Mais avec en conclusion l'accroissement des communautés premières en nombre de ses fidèles dit Roselyne Dupont Roc, les hommes reprennent la gouvernance de l'institution. Car d'une définition sommaire, l'autonomie des femmes, leur liberté acquise et celle des esclaves reconnus irritent les pouvoirs en place qui en pressentent le risque de contestation de l'autorité et de la révolte sociale.

La vie du monde en donne chaque jour des exemples récurrents. Le pouvoir ne se partage plus quand la menace de le voir écorné prend le pas sur les meilleures intentions.

Utilisant les arguments de Paul à la fois pour préserver le droit des femmes de disposer de leur liberté de croire, ou de l'instruire d'interdits anciens, permet encore de faire dire à l'apôtre, "je ne permets pas encore à une femme d'enseigner ni de dominer son mari, mais qu'elle reste dans le calme", versus 1 Ti2, 12.

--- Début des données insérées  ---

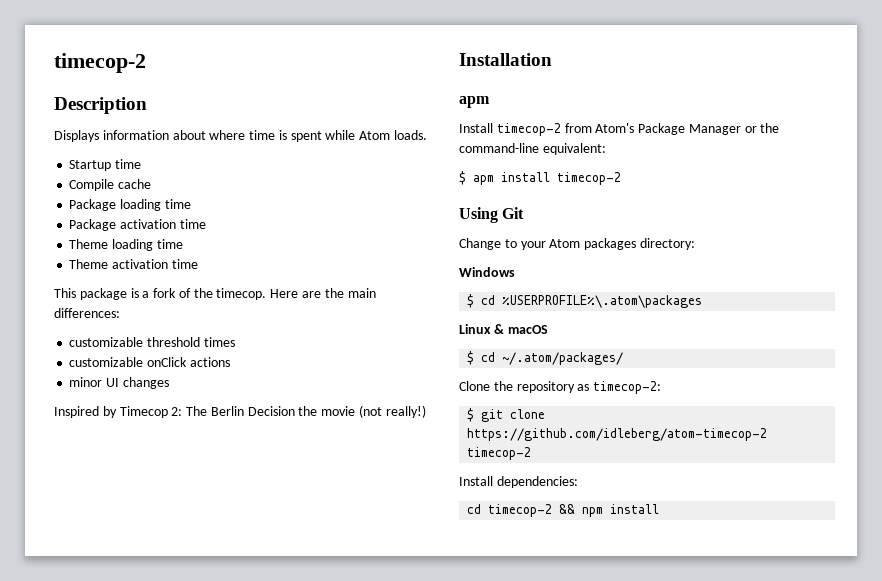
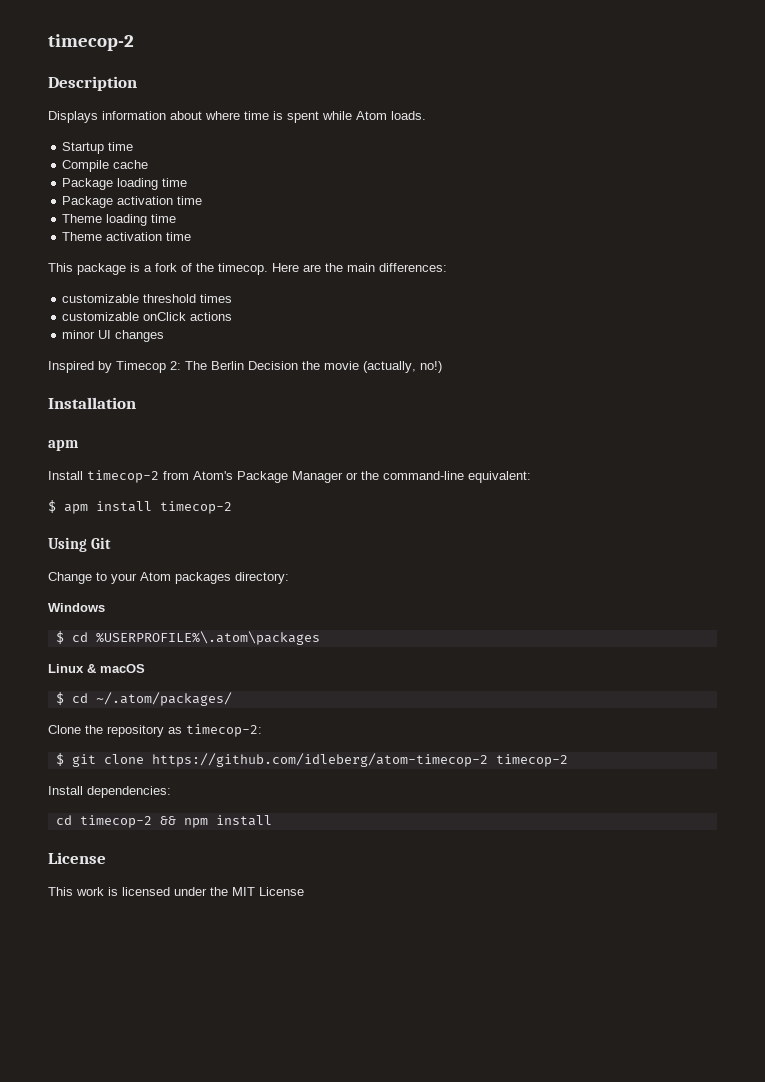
[359,405,426,418] (not really!) -> [363,361,442,373] (actually, no!)
(660, 509) none -> [48,852,106,864] [48,887,304,896] // License // This work is licensed under the MIT License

Différents procédés auraient été utilisés selon la théologienne Sylvaine Landrivon comme "la mauvaise traduction" dans la première Lettre aux Corinthiens 1 Co 11, 10 rapportant "voilà pourquoi la femme doit avoir sur la tête un signe de sujétion", en faisant dire au mot grec utilisé le sens de sujétion qui n'est pas originellement celui de l'autorité !

Mais encore en restaurant le voile chez les femmes, Paul ne veut d'une quelconque confusion avec des rites païens, Mais encore la masculinisation de Julia en Julias devenu homme, de nouveau genre, est flagrante chez ces révisionnistes de ce temps ancien.

Une tentation de toutes les époques !

Autre exemple cité, dans la Lettre aux Ephésiens 5, 22, Paul explique que les femmes doivent être soumises à leur mari, comme l'Eglise l'est au Christ - bien précisé par la théologienne -. Autrement dit, femmes, n'acceptez pas d'être traitées autrement que le Christ traite l'Eglise. Avec amour et respect absolu. "On est donc loin des prés carrés de l'injonction et de la sujétion autoritaire à laquelle Paul ne donne aucun crédit et rapporte ce lien spirituel à celui du Maître et Seigneur Jésus Christ et au service de l'Eglise sa servante, bien loin des intentions mesquines des ayant droits supposés tels par les évangiles remaniés !

Lors du débat sur la Synodalité, la place des femmes et l'accès au diaconat pour elles, ces thèmes ont retenu le travail des assemblées romaines : la femme et sa place dans l'institution ecclésiale demeurent encore une question en cours de réflexion inachevée.